Brief Description of the Drawings

[0015] The accompanying drawings, which are incorporated in and constitute a part of this specification, illustrate embodiments of the present teachings and together with the description, serve to explain the principles of the present teachings. In the figures:

[0016] Figure 1 illustrates an example of a system that includes various management components to manage various aspects of a geologic environment according to an embodiment.

[0017] Figure 2 illustrates a flowchart of a method for generating a graphical representation of seismic data according to an embodiment.

[0018] Figure 3 A illustrate an example of seismic data according to an embodiment.

[0019] Figures 3B and 3C illustrate examples of shading techniques according to an embodiment.

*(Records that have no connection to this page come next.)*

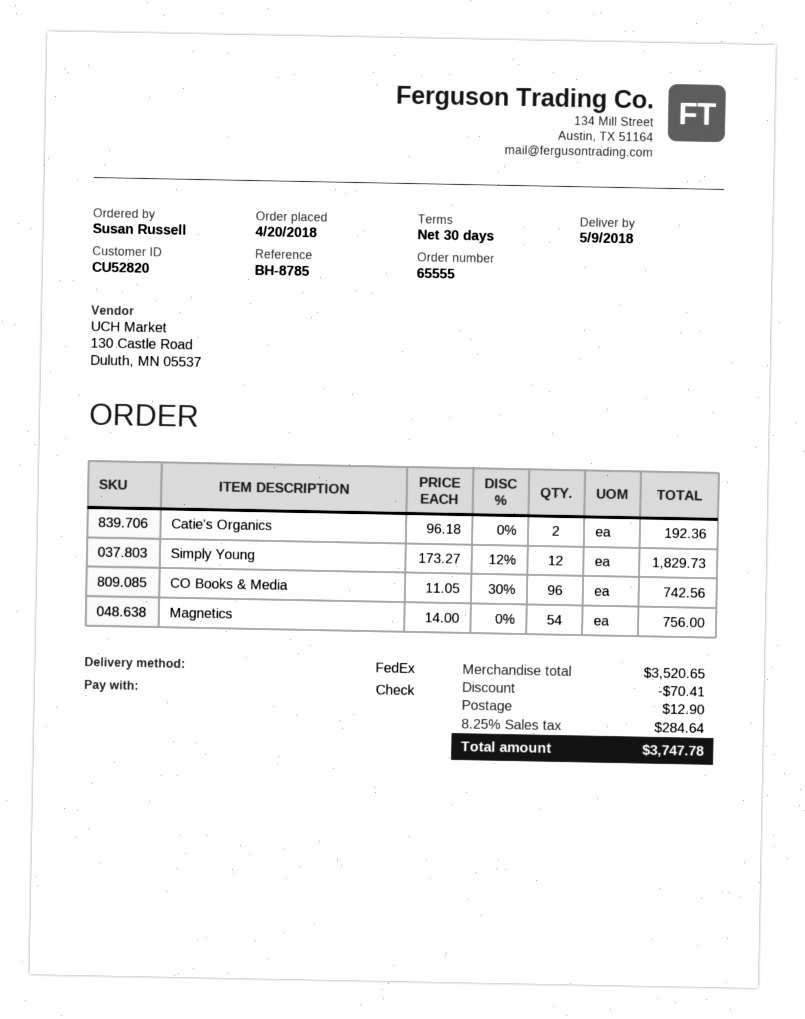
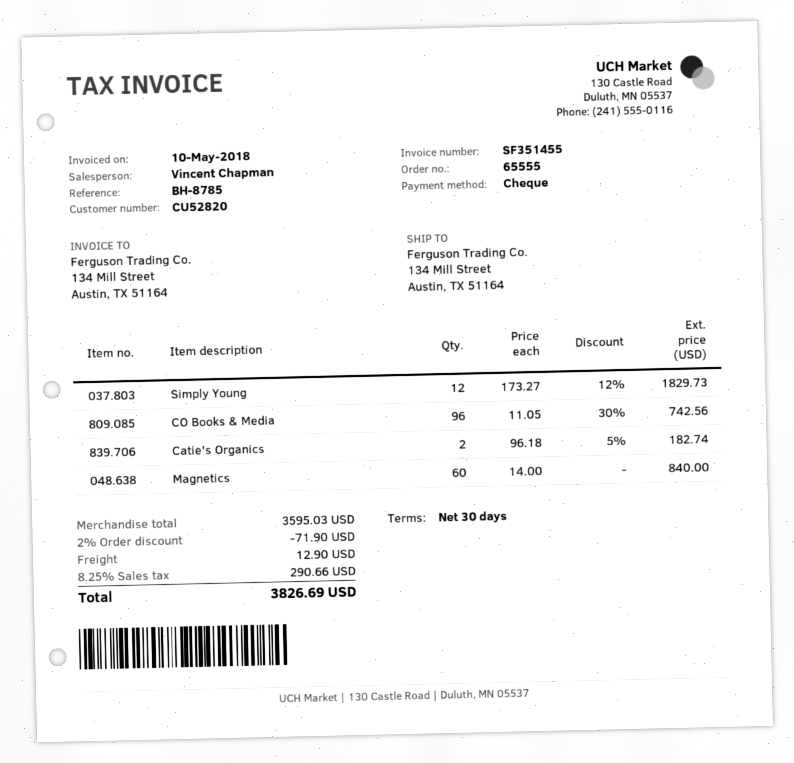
Catie's Organics: 2 x 96.18 = 192.36 -> 2 x 96.18 - 5% = 182.74
Magnetics: 54 x 14.00 = 756.00 -> 60 x 14.00 = 840.00
subtotal: 3520.65 -> 3595.03
discount: 70.41 -> 71.90
tax: 8.25% = 284.64 -> 8.25% = 290.66
total: 3747.78 -> 3826.69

[0020] Figures 4A and 4B illustrate examples of graphical representations of seismic data according to an embodiment. [0021] Figure 5 illustrates a schematic view of a computing system according to an embodiment.

Detailed Description

[0022] Reference will now be made in detail to the various embodiments in the present disclosure, examples of which are illustrated in the accompanying drawings and figures. The embodiments are described below to provide a more complete understanding of the components, processes and apparatuses disclosed herein. Any examples given are intended to be illustrative, and not restrictive. However, it will be apparent to one of ordinary skill in the art that the invention may be practiced without these specific details. In other instances, well-known methods, procedures, components, circuits, and networks have not been described in detail so as not to unnecessarily obscure aspects of the embodiments.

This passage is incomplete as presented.